Supplied records
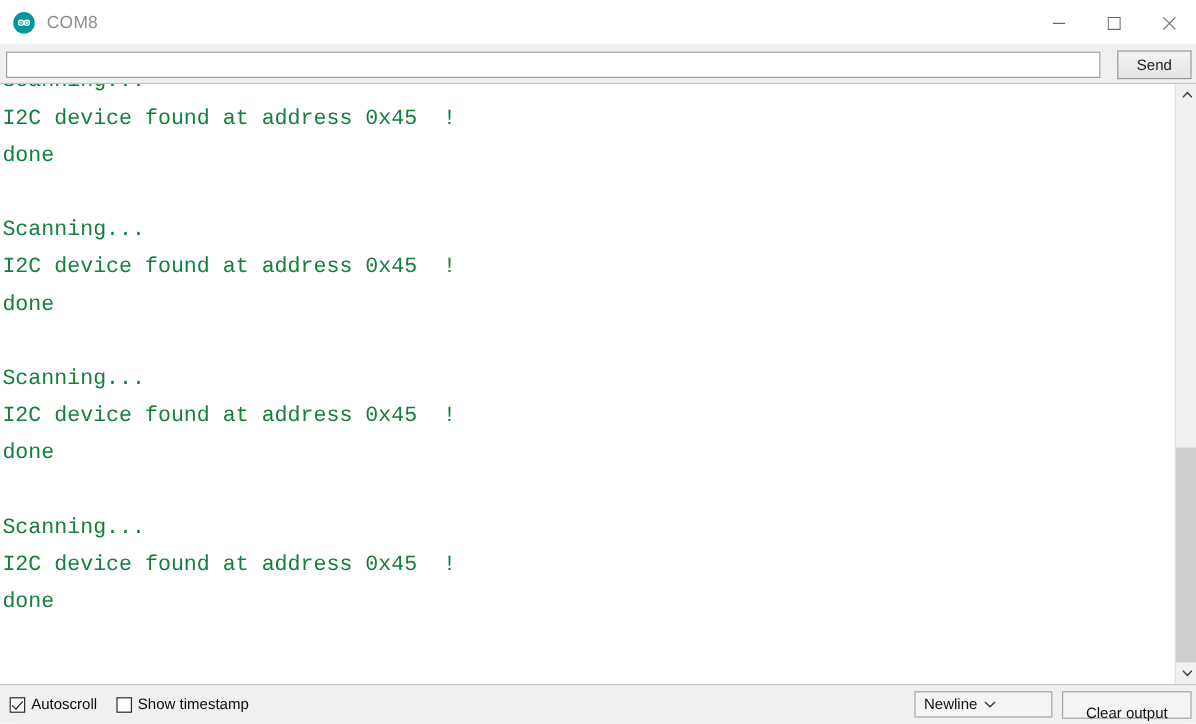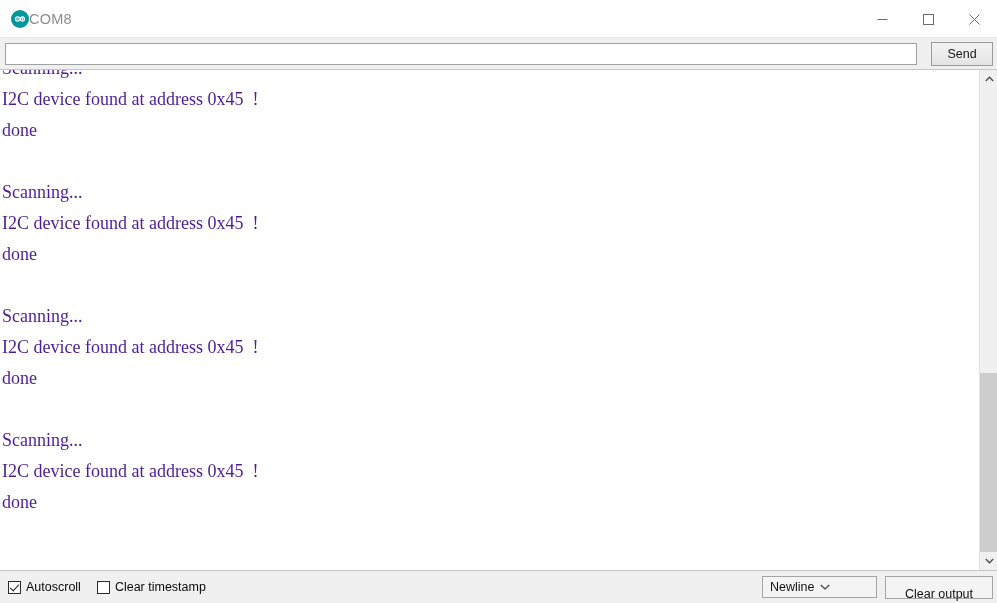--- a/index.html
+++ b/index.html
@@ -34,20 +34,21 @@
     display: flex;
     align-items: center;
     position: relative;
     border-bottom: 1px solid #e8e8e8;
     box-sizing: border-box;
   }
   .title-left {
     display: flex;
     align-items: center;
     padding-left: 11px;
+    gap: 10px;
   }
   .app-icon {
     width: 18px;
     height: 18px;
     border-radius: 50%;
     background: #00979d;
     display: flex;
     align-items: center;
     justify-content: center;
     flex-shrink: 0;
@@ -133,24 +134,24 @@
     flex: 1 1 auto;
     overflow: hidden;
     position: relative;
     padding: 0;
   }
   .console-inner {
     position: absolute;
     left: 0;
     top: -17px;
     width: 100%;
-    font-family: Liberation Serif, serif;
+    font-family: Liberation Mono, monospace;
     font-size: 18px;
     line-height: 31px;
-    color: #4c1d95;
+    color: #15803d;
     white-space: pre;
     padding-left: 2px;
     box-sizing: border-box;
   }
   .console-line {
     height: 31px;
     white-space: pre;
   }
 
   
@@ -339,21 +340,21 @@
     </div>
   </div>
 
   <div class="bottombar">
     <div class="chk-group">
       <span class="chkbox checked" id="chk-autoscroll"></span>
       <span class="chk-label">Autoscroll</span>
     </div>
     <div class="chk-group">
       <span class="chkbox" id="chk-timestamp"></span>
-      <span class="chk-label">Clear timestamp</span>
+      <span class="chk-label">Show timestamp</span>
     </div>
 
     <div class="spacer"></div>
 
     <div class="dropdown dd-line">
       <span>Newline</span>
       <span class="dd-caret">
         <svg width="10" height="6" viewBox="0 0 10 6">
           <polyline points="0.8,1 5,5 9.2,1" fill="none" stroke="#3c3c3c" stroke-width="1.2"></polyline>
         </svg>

Task details
Repeat only the stretch of lines that begins at the line containing "flex: 1 1 auto;" and ends at the last line above, both included.

Your response
     flex: 1 1 auto;
     overflow: hidden;
     position: relative;
     padding: 0;
   }
   .console-inner {
     position: absolute;
     left: 0;
     top: -17px;
     width: 100%;
-    font-family: Liberation Serif, serif;
+    font-family: Liberation Mono, monospace;
     font-size: 18px;
     line-height: 31px;
-    color: #4c1d95;
+    color: #15803d;
     white-space: pre;
     padding-left: 2px;
     box-sizing: border-box;
   }
   .console-line {
     height: 31px;
     white-space: pre;
   }
 
   
@@ -339,21 +340,21 @@
     </div>
   </div>
 
   <div class="bottombar">
     <div class="chk-group">
       <span class="chkbox checked" id="chk-autoscroll"></span>
       <span class="chk-label">Autoscroll</span>
     </div>
     <div class="chk-group">
       <span class="chkbox" id="chk-timestamp"></span>
-      <span class="chk-label">Clear timestamp</span>
+      <span class="chk-label">Show timestamp</span>
     </div>
 
     <div class="spacer"></div>
 
     <div class="dropdown dd-line">
       <span>Newline</span>
       <span class="dd-caret">
         <svg width="10" height="6" viewBox="0 0 10 6">
           <polyline points="0.8,1 5,5 9.2,1" fill="none" stroke="#3c3c3c" stroke-width="1.2"></polyline>
         </svg>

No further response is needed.